Angela Merkel

Eine E-Mail von meiner Mutter hat mich darauf gebracht, mal etwas über Angela Merkel zu schreiben. Ich bin ein Fan, bin kein Fan, bin überrascht, das in jedem Fall; für jemanden, der sich intensiv mit Politik beschäftigt, jedenfalls eine gute Frage, inwiefern man sich für das aktuelle Staatsoberhaupt erwärmen kann, gerade, wo es jemand von der CDU ist, und ich bin so gar nicht mit einer CDU-nahen Einstellung aufgewachsen.

Ich habe damals erstmal angefangen, mich ein bisschen mit ihr zu beschäftigen, das war zu Beginn ihrer Amtszeit. Da hatte ich noch nicht so viel mit Politik zu tun, aber es war ja mal ganz interessant. Damals war noch die Zeit, in der sie erstmal auftreten lernen musste und angefangen hat, sich anders zu kleiden und viel präsenter in der Öffentlichkeit zu sein.

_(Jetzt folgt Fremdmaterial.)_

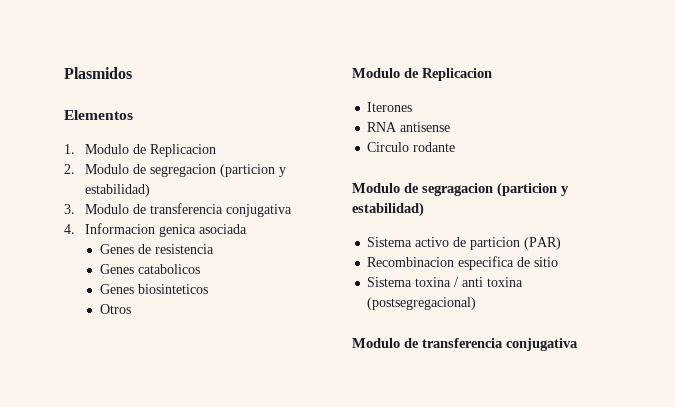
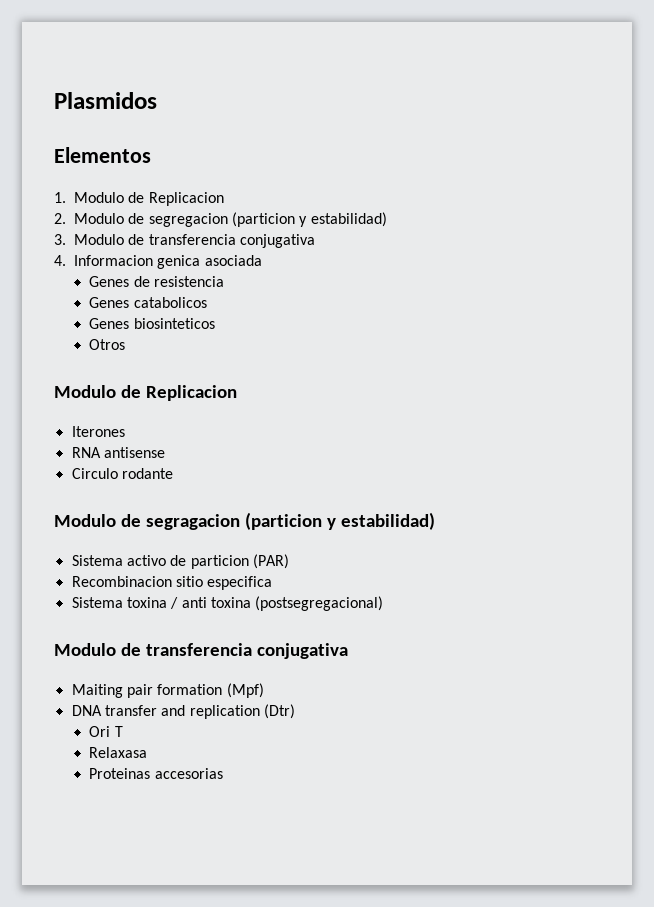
- Recombinacion especifica de sitio
+ Recombinacion sitio especifica
+ Maiting pair formation (Mpf)
+ DNA transfer and replication (Dtr)
+ Ori T
+ Relaxasa
+ Proteinas accesorias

Sie galt als Enkel Helmut Kohls und alle haben erstmal behauptet, sie würde keine Politik mit einer sehr eigenen Handschrift machen, oder, dass sie eben vor anderen Staatsführern kuschen würde, wie bei dem Besuch von George W. Bush noch vor Beginn ihrer Amtszeit. Nach der Wahl von Obama 2008, als mein politisches Interesse nochmal einen Sprung gemacht hat, habe ich nochmal genauer hingesehen und erstmal anerkannt, dass sie also genauso Politik macht wie jeder andere Staatsführer auch und erstmal dem Tagesgeschäft verpflichtet ist, dass man alle Staatsführer gleich beurteilen und einfach über die Politik diskutieren kann, unabhängig von der Partei. Damals habe ich mir erstmal bewusst gemacht, dass sie aus der DDR kommt, sich in der Partei hochgedient hat, dass sie als Frau eine besondere Rolle einnimmt und schon kam die Finanzkrise und Angela Merkel brillierte als Europa-Politikerin inmitten der vielen Länder, als Schlichterin und als Diskutierende zwischen so zerstrittenen und uneinigen oder einfach so verschiedenen Ländern. Damals hat man gemerkt, wie eigensinnig sie ist, finde ich, da konnte sie zum ersten Mal ihre Stärken ausspielen und zeigen, dass sie immer eine eigene Handschrift hatte. Sie ist eine richtige Europäerin, die an Europa glaubte, die Stärken Europas hervorbrachte und in den vielen Diskussionen half. Es hieß in den Vorwürfen, sie hätte sich zu sehr auf den kleinsten gemeinsamen Nenner geeinigt, sie hätte viel mehr tun können usw. Ich weiß nicht, ob das die Wahrheit ist, und ob Gerhard Schröder etwa diese Krise genauso gemeistert hätte.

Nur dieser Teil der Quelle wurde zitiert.